Long noncoding RNA Malat1 is a potent autophagy inducer protecting brain microvascular endothelial cells against oxygen-glucose deprivation/reoxygenation-induced injury by sponging miR-26b and upregulating ULK2 expression.

Brain microvascular endothelial cell (BMEC) injury induced by ischemia-reperfusion (I/R) is the initial stage of blood-brain barrier (BBB) disruption, which results in a poor prognosis in ischemic stroke patients. Autophagy has been shown to have protective effects on BMECs against cerebral ischemic insults. However, molecular mechanism of BMEC autophagy during I/R is unclear. Long noncoding RNAs (lncRNAs) are emerging as new factors involved in cell autophagy. LncRNA Malat1 is one of the most highly upregulated I/R or OGD/R-responsive endothelial lncRNA and plays a protective role in BMECs against cerebral ischemic insults.

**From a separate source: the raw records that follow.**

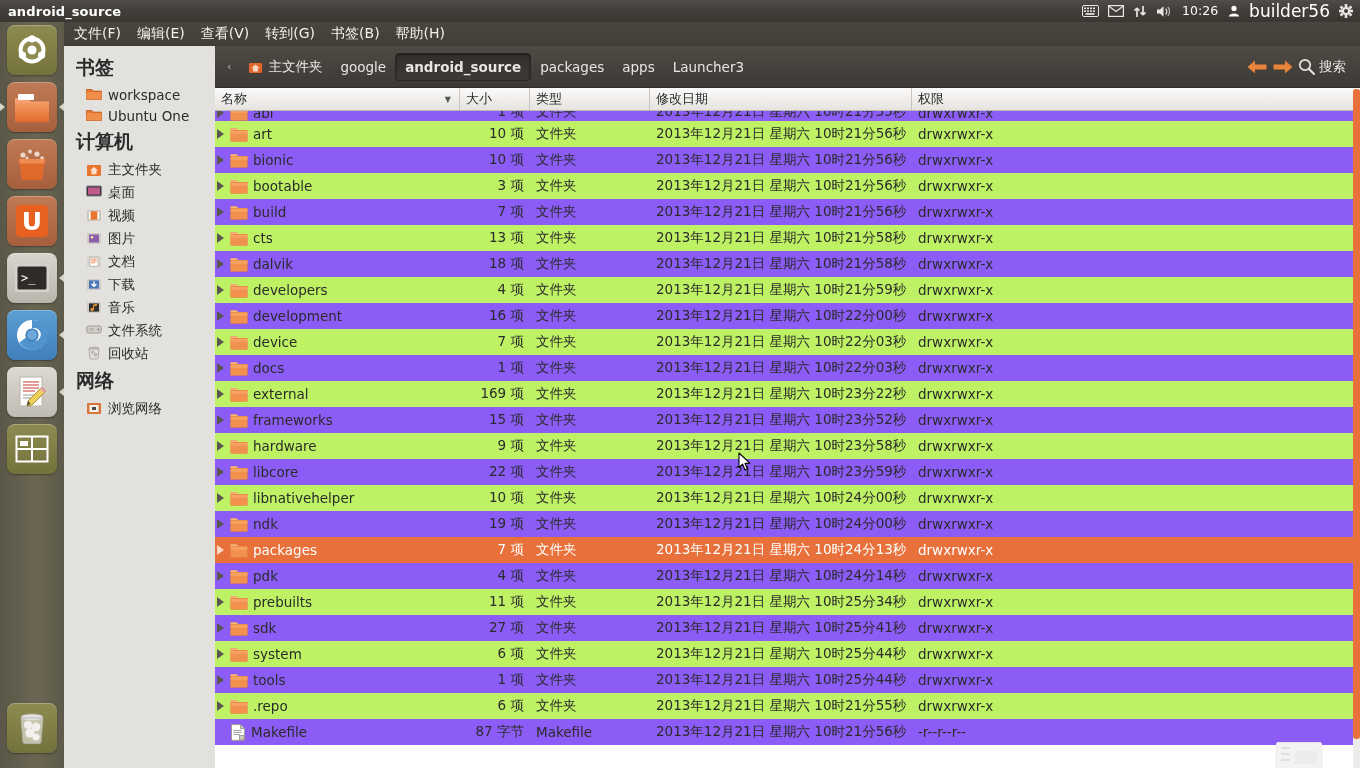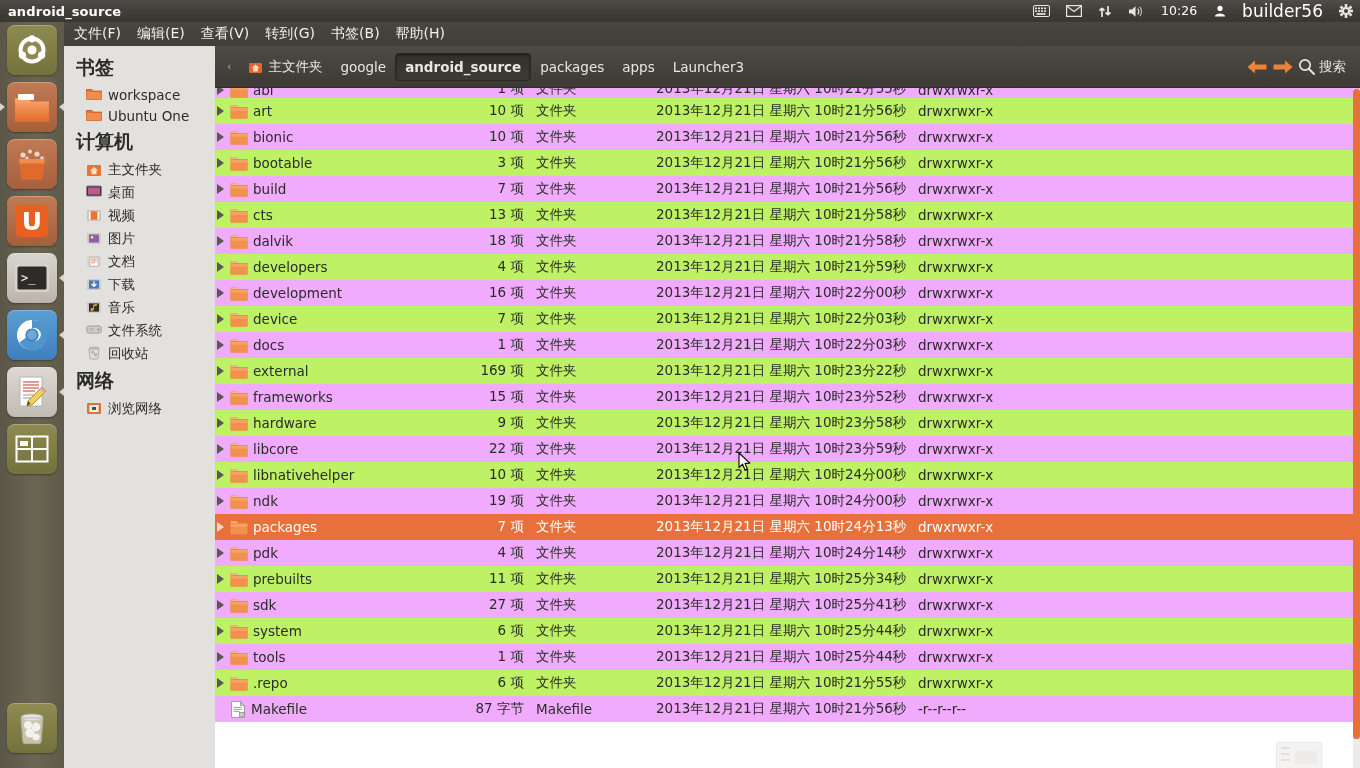"10:26" #tray { gap: 16px -> 9px }
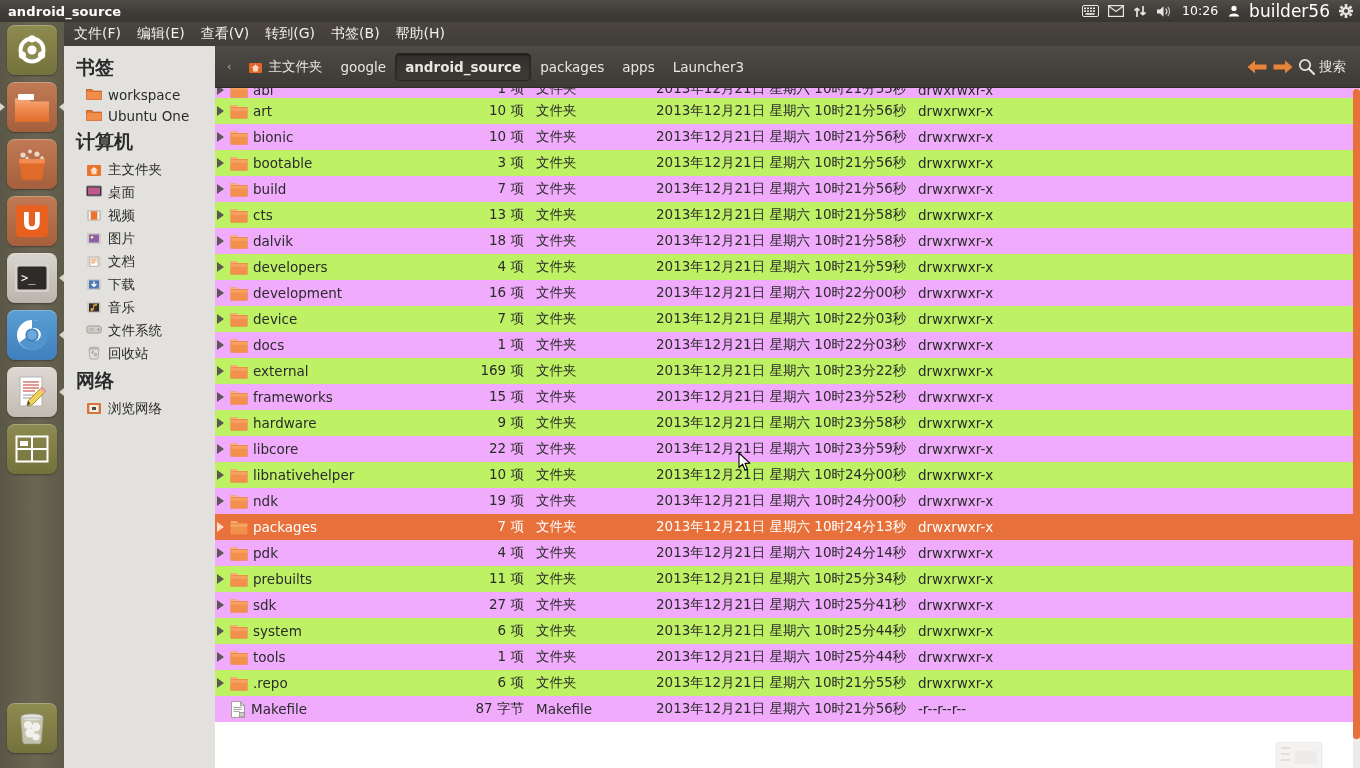"名称" div { html: none -> <div> <div> <span>名称</span> <span>▼</span> </div> <div> <span>大小</span> </div> <div> <span>类型</span> </div> <div> <span>修改日期</span> </div> <div> <span>权限</span> </div> </div> }
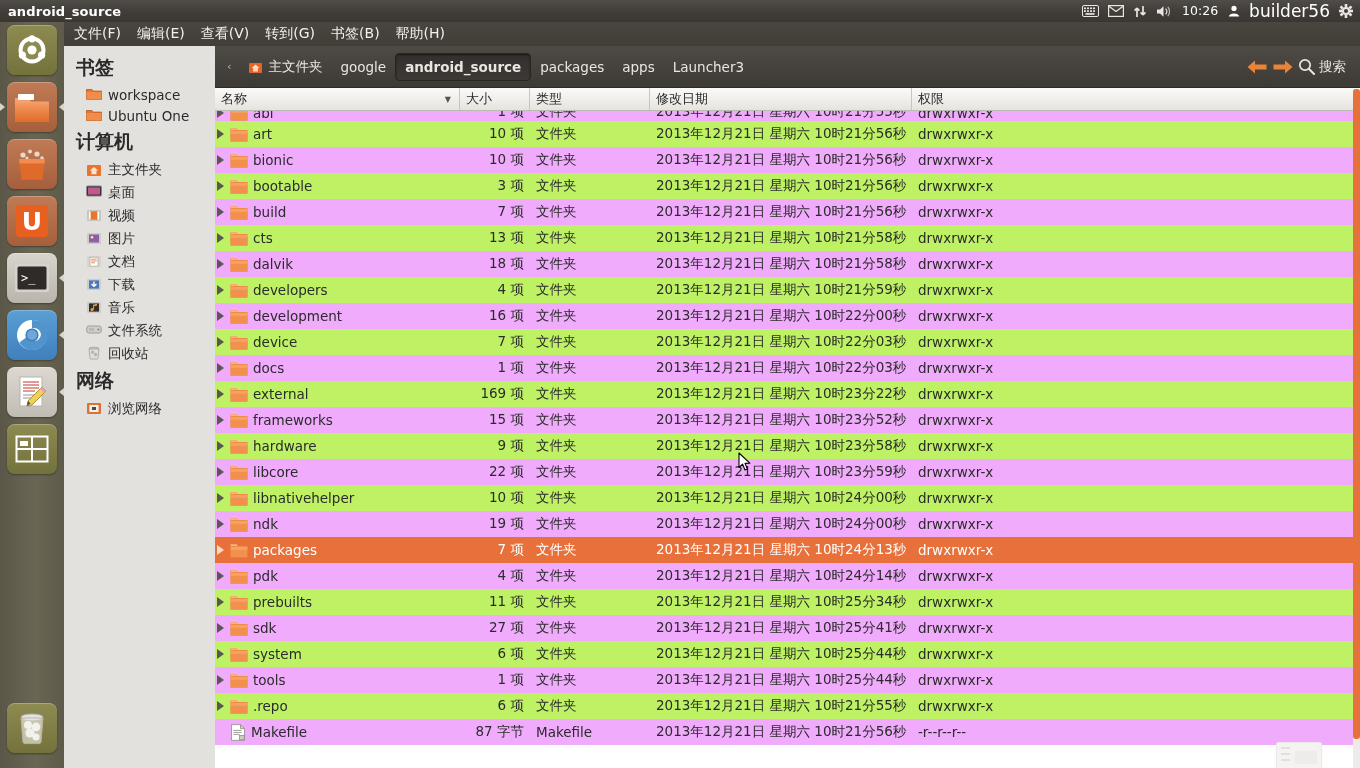"abi" .row.even { background: #f0abfc -> #8b5cf6 }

Oxygen-glucose deprivation/reoxygenation (OGD/R) is used to mimic I/R injury in vitro. Based on these findings, we hypothesized that Malat1 might play a protective role by enhancing BMEC autophagy. We performed GFP-LC3 puncta formation, LC3 conversion, p62 expression, and cell death assays, and the results were consistent with our hypothesis that Malat1 promoted BMEC autophagy and survival under OGD/R condition. We further explored the molecular mechanisms by which Malat1 exerted regulatory effects, and found that Malat1 served as an endogenous sponge to downregulate miR-26b expression by binding directly to miR-26b. Furthermore, Malat1 overturned the inhibitory effect of miR-26b on BMEC autophagy and survival, which involved in promoting the expression of miR-26b target ULK2. Collectively, our study illuminated a new Malat1-miR-26b-ULK2 regulatory axis in which Malat1 served as a competing endogenous RNA by sponging miR-26b and upregulating ULK2 expression, thereby promoting BMEC autophagy and survival under OGD/R condition.